Integrating an oracle into a lending market

In a minimal isolated-market design, the oracle is part of the market parameters and immutable for the life of the market:

interface IOracle {
    /// @return price collateral price expressed in loan-token units, scaled to ORACLE_SCALE
    function price() external view returns (uint256);
}

uint256 constant ORACLE_SCALE = 1e36;   // chosen so that:
// collateralValue (loan-token units, scaled to loanDecimals)
//   = collateral * price / ORACLE_SCALE
// regardless of the decimals of collateral or loan token.

Two design implications:

  1. Oracle as a contract per market. Each market commits to its own oracle adapter — typically a per-pair deployment of a factory. This makes oracle choice a permissionless decision (anyone can deploy an adapter), but the market is locked to one for its life.
  2. No oracle, no liquidation. If the oracle reverts (staleness, bad price), liquidations cannot happen. This is usually the right default: better to freeze a market than to liquidate at a wrong price. But it means a malicious or buggy oracle adapter can grief borrowers. Curation by vaults / risk teams matters.

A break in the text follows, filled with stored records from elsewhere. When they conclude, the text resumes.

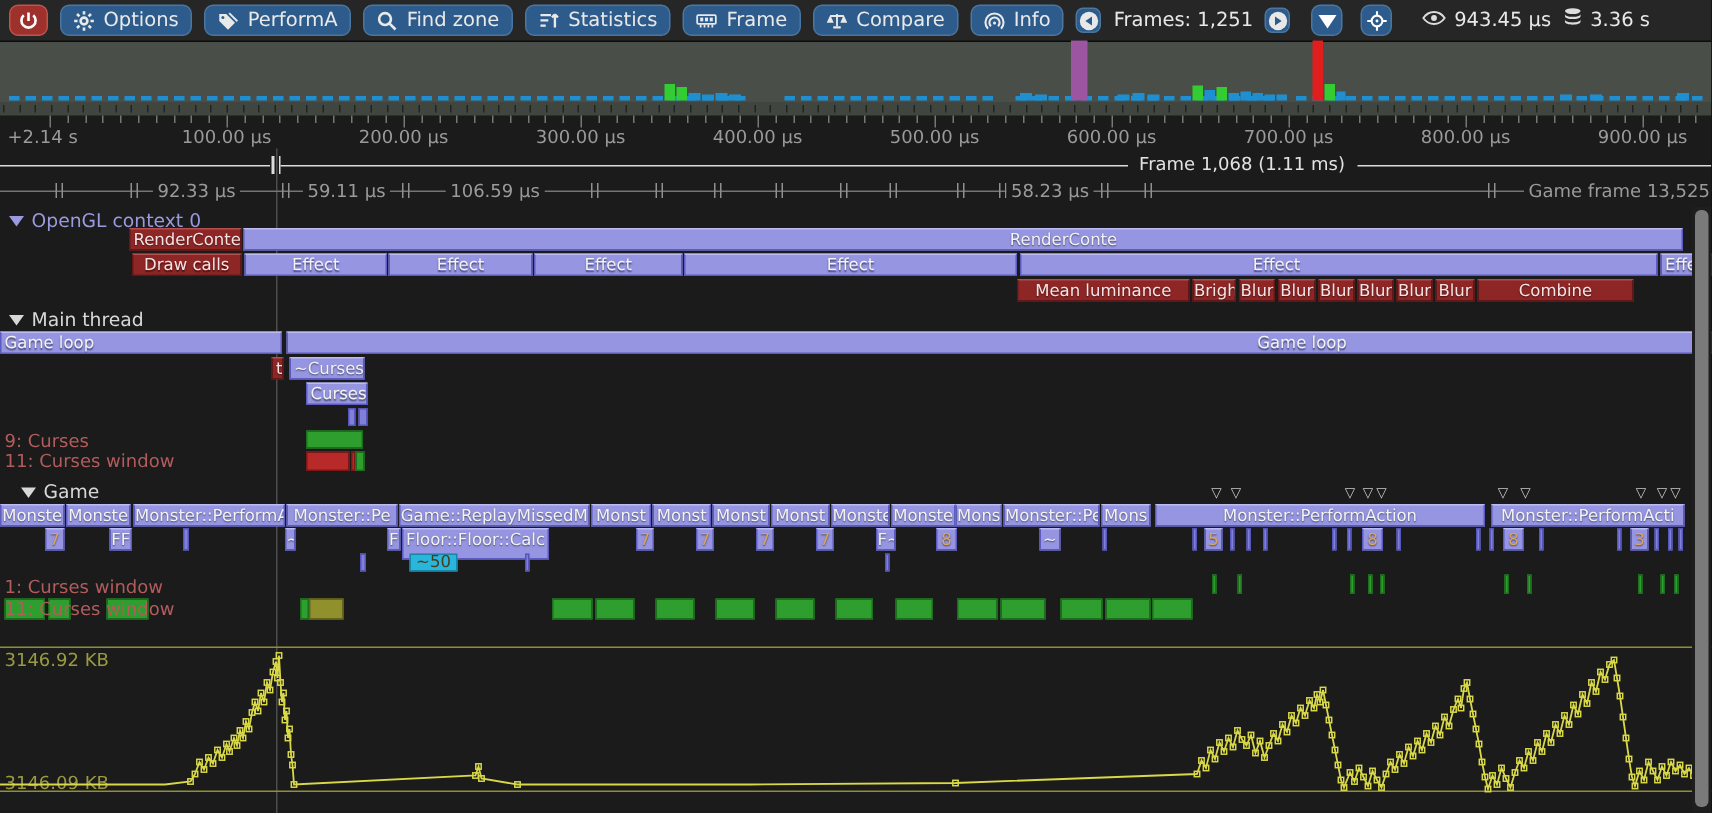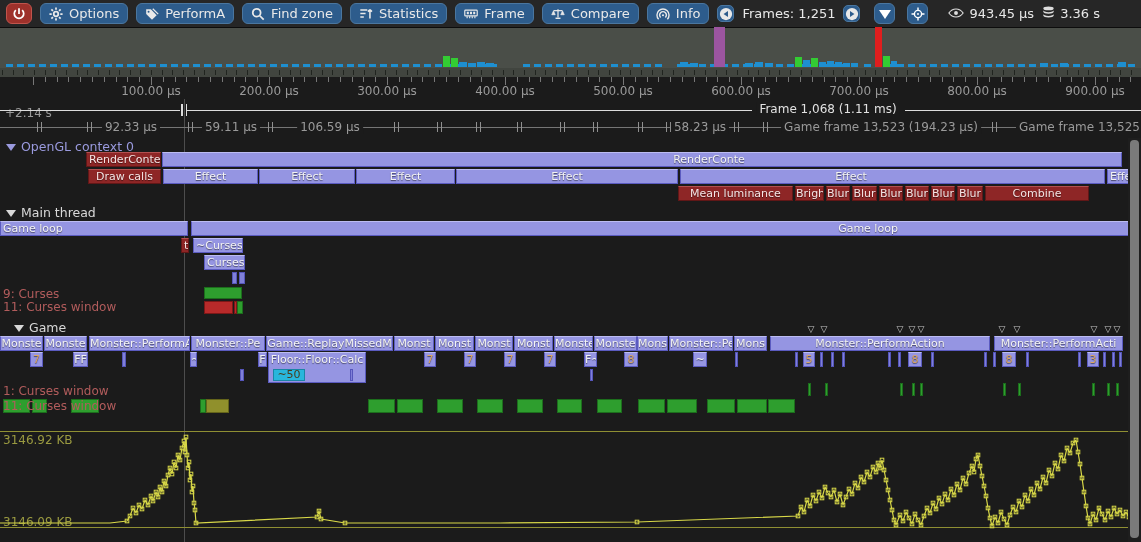--- a/index.html
+++ b/index.html
@@ -943,7 +943,7 @@
     <div class="atick" style="left: 1106.8px; top: 77px; height: 5px;"></div>
     <div class="atick" style="left: 1118.6px; top: 77px; height: 5px;"></div>
     <div class="atick" style="left: 1130.4px; top: 77px; height: 5px;"></div>
-    <div class="alabel" style="left: 5px; margin-top: 22px;">+2.14 s</div>
+    <div class="alabel" style="left: 5px;">+2.14 s</div>
     <div class="alabel" style="left: 151px; transform: translateX(-50%);">100.00 μs</div>
     <div class="alabel" style="left: 269px; transform: translateX(-50%);">200.00 μs</div>
     <div class="alabel" style="left: 387px; transform: translateX(-50%);">300.00 μs</div>

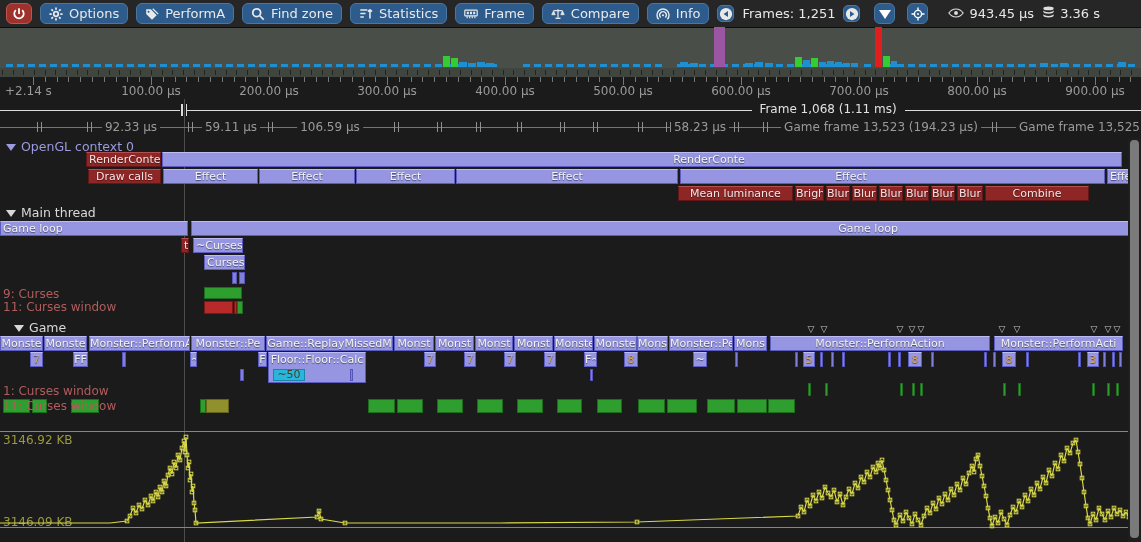--- a/index.html
+++ b/index.html
@@ -992,7 +992,6 @@
     <div class="rlabel" style="left: 231px; transform: translateX(-50%);">59.11 μs</div>
     <div class="rlabel" style="left: 330px; transform: translateX(-50%);">106.59 μs</div>
     <div class="rlabel" style="left: 700px; transform: translateX(-50%);">58.23 μs</div>
-    <div class="rlabel" style="left: 881px; transform: translateX(-50%);">Game frame 13,523 (194.23 μs)</div>
     <div class="rlabel" style="left: 1016px;">Game frame 13,525 (1</div>
   </div>
 

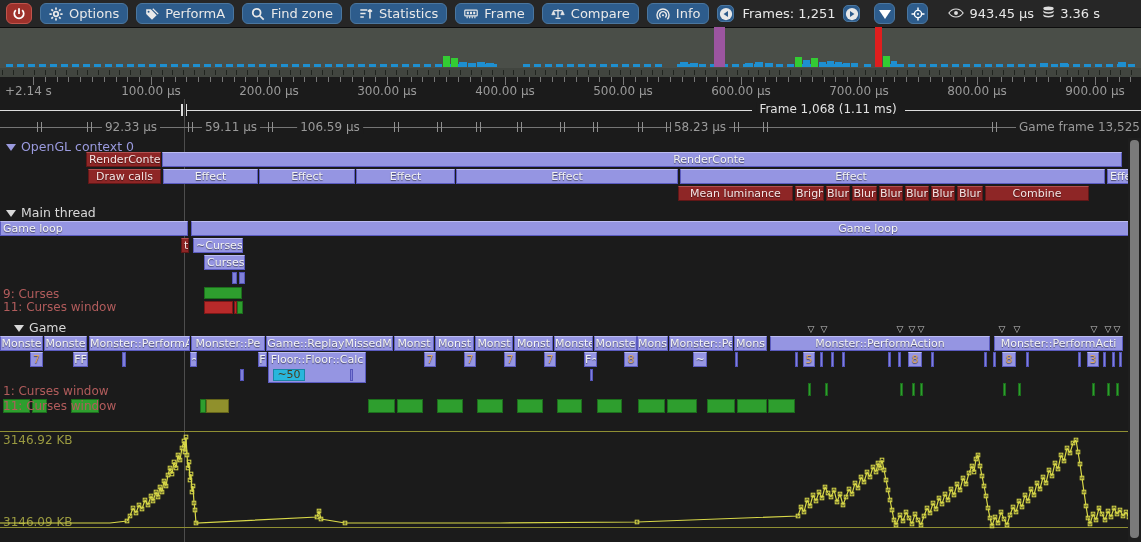--- a/index.html
+++ b/index.html
@@ -576,7 +576,7 @@
       <div class="zb zv" style="left: 258px; top: 352px; width: 9px; height: 15px;">
         <span class="lbl" style="line-height: 13px;">F</span>
       </div>
-      <div class="zb zv" style="left: 268px; top: 352px; width: 98px; height: 31px;">
+      <div class="zb zv" style="left: 268px; top: 352px; width: 98px; height: 21px;">
         <span class="lbl" style="line-height: 13px;">Floor::Floor::Calc</span>
       </div>
       <div class="zb zv" style="left: 424px; top: 352px; width: 12px; height: 15px;">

Trade-offs to defend either side of

  • Push vs pull: push wins on UX simplicity; pull wins on freshness and publisher cost.
  • Chainlink-only vs multi-source: Chainlink-only is simpler and almost always good enough; multi-source adds robustness for high-TVL or exotic markets.
  • Long TWAP vs short TWAP: long resists manipulation; short tracks real price during sharp moves (which is when you most need accurate liquidations).
  • Immutable oracle per market vs governance-replaceable: immutable removes a governance attack vector; replaceable lets you fix a bad adapter.
  • Per-asset feeds vs derived (LP, LST) feeds: per-asset is simpler; derived is necessary for many real collaterals (cbETH, stETH, GLP) and requires careful "manipulation-resistant" derivation logic.
When asked "what oracle would you use for X?"

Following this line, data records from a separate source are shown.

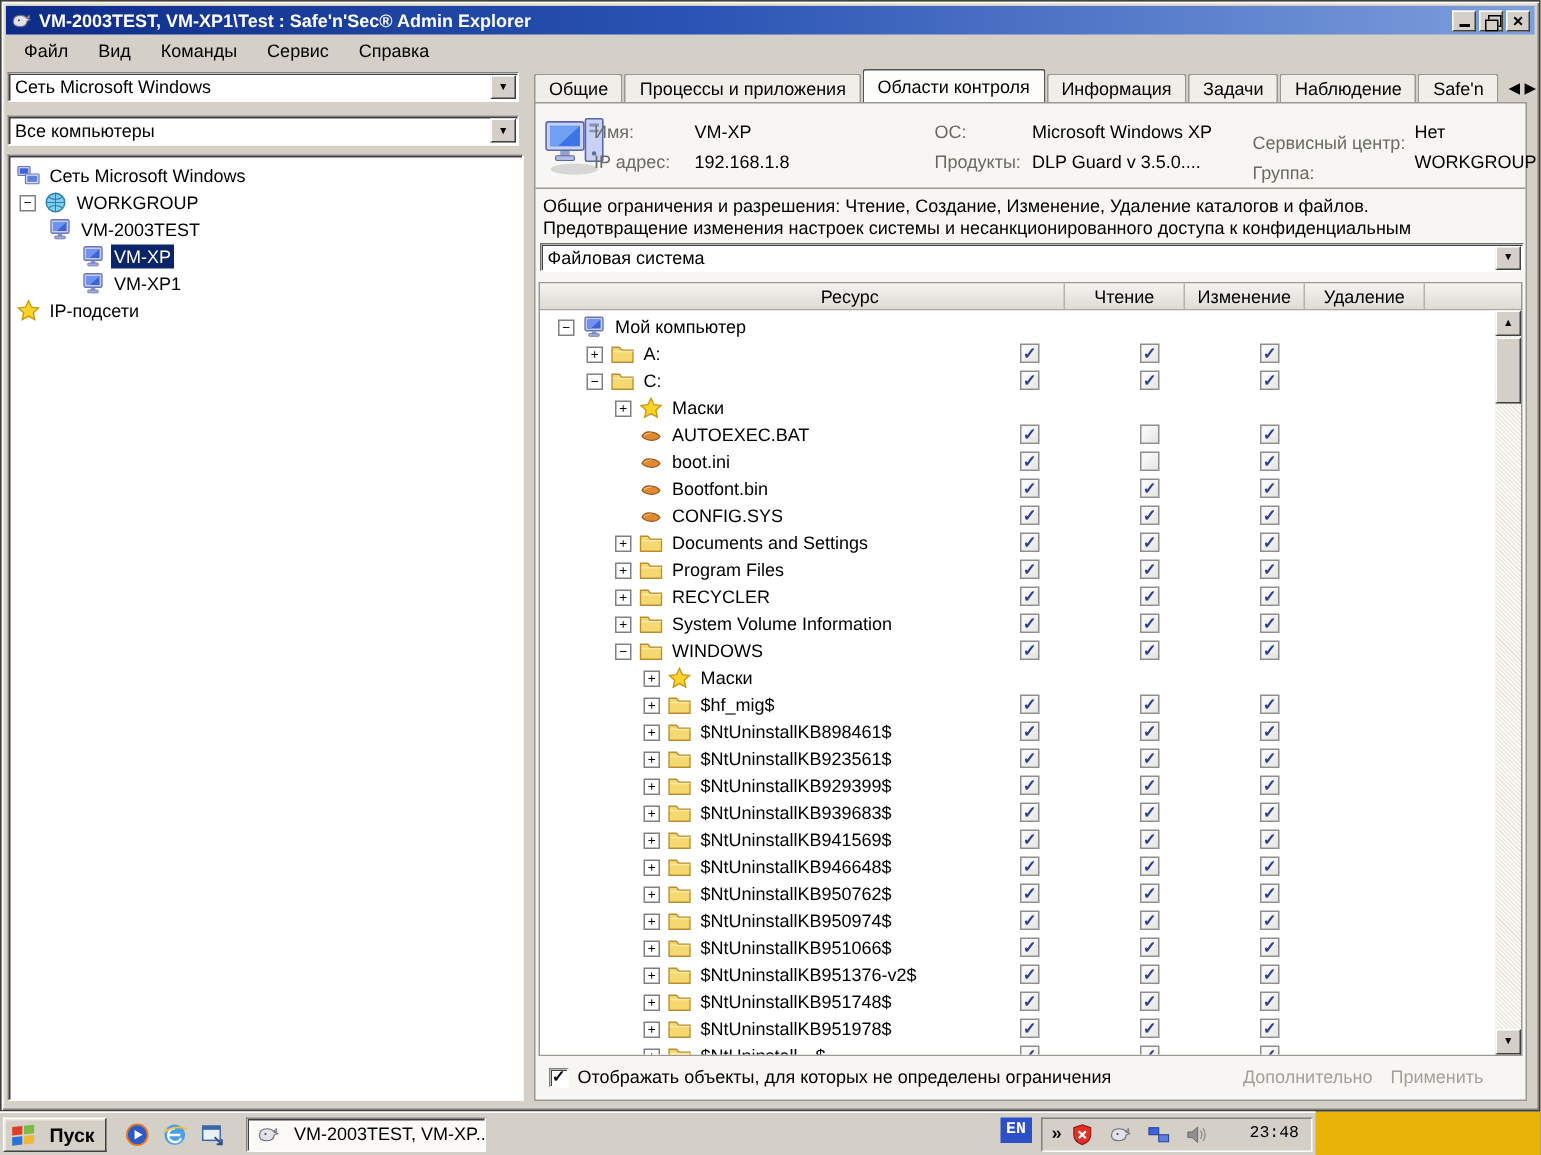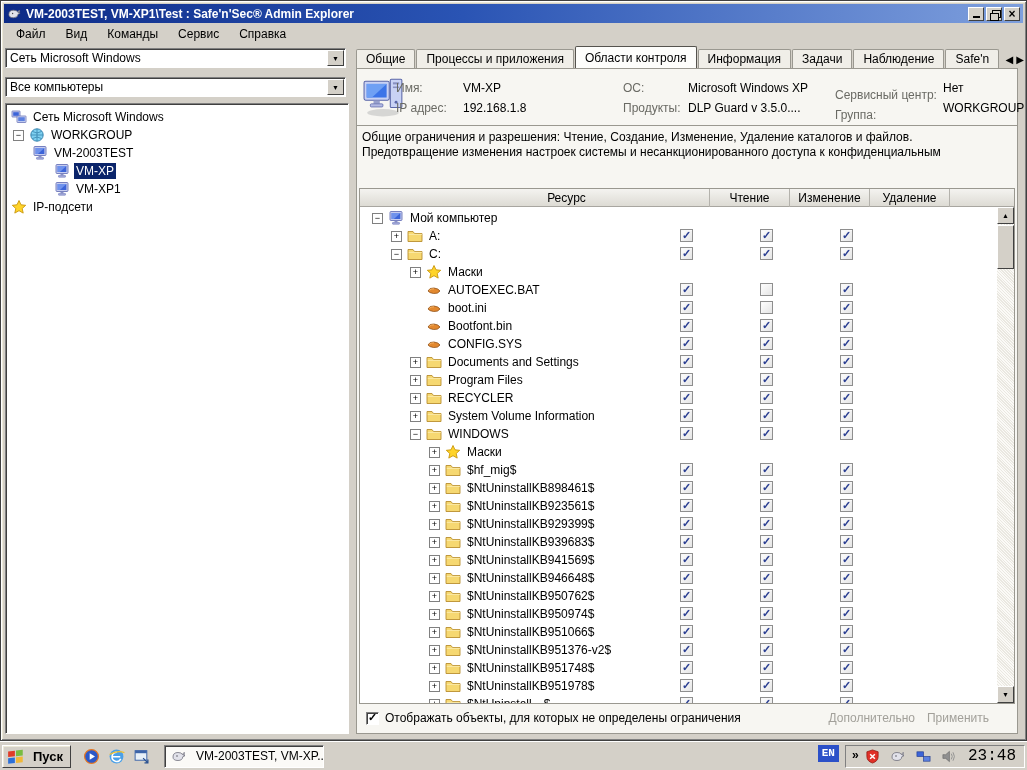--- a/index.html
+++ b/index.html
@@ -399,6 +399,10 @@
         <div>Предотвращение изменения настроек системы и несанкционированного доступа к конфиденциальным</div>
       </div>
 
+      <div class="combo" id="combo-scope" style="position:absolute;">
+        <span class="cval">Файловая система</span>
+        <span class="arrow-btn"></span>
+      </div>
 
       <div class="rtable">
         <div class="thead" id="thead">

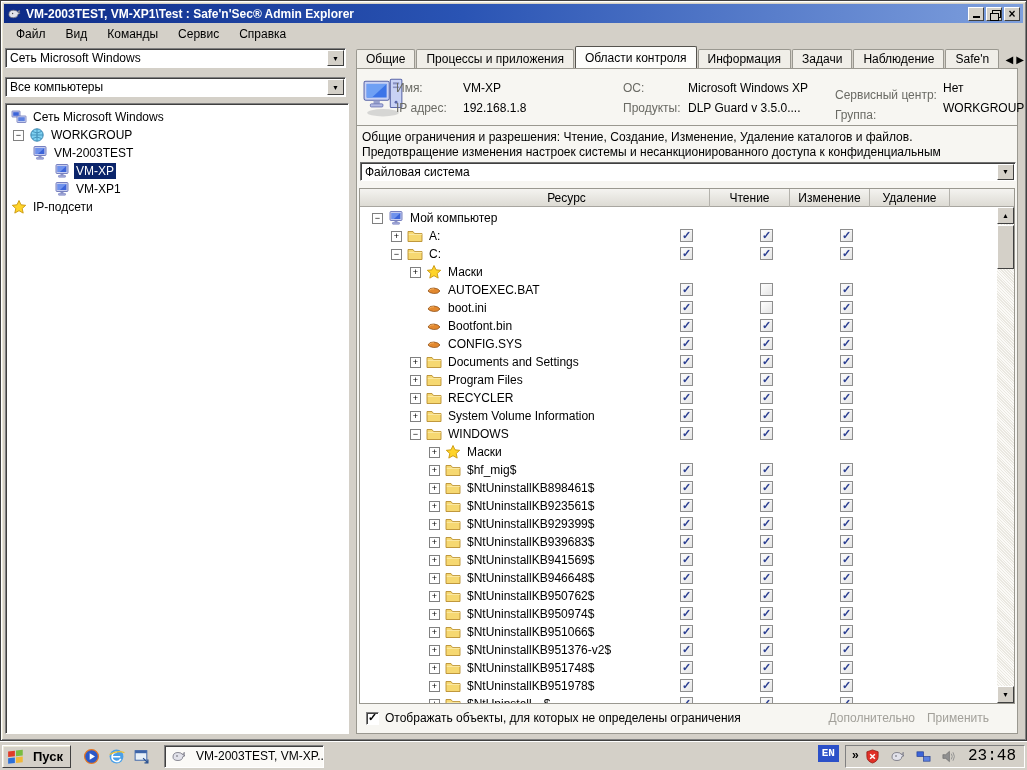--- a/index.html
+++ b/index.html
@@ -132,7 +132,7 @@
   .chk.checked::before { content:"\2713"; font-size:11px; font-weight:bold; color:#000; margin-top:-1px; }
   .footer-links { margin-left:auto; display:flex; gap:12px; color:#A2A09A; }
   
-  .taskbar { position:absolute; left:0; top:741px; width:1027px; height:29px;
+  .taskbar { position:absolute; left:0; top:741px; width:877px; height:29px;
     background:#D4D0C8; border-top:1px solid #FFFFFF; display:flex; align-items:center; }
   .start-btn { margin-left:2px; height:23px; padding:0 7px 0 4px; background:#D4D0C8;
     border:1px solid; border-color:#fff #404040 #404040 #fff; box-shadow: inset 1px 1px 0 #ECE9D8;

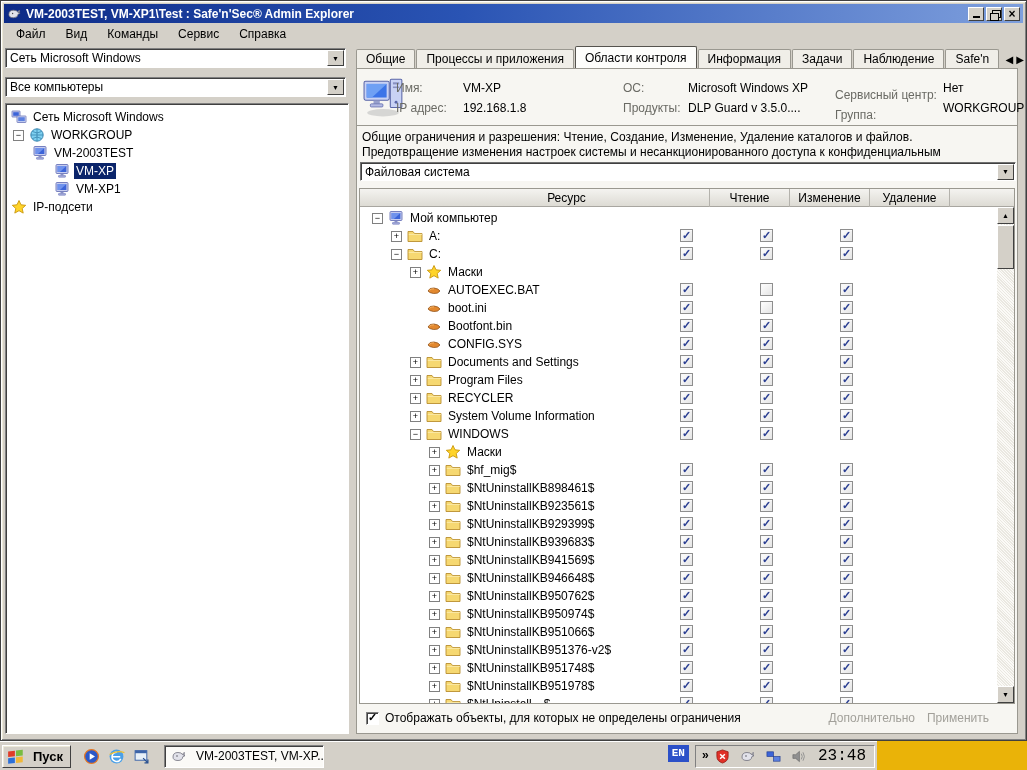--- a/index.html
+++ b/index.html
@@ -148,7 +148,7 @@
   .tray-box { height:23px; display:flex; align-items:center; gap:6px; padding:0 8px 0 6px; margin-right:2px;
     border:1px solid; border-color:#808080 #fff #fff #808080; }
   .chevron::before { content:"\00BB"; font-weight:bold; font-size:12px; }
-  .clock { font-size:16px; margin-left:2px; }
+  .clock { font-size:11px; margin-left:18px; }
 </style>
 </head>
 <body>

Answer in three beats: (1) the primary feed I'd reach for, (2) the cross-check, (3) the failure path. "Chainlink ETH/USD as primary. Uniswap v3 30-min TWAP cross-check on the canonical pool. Pause borrows + freeze liquidations if either is stale, with a guardian that can manually unpause once the feed recovers." That answer is correct for ~70% of markets.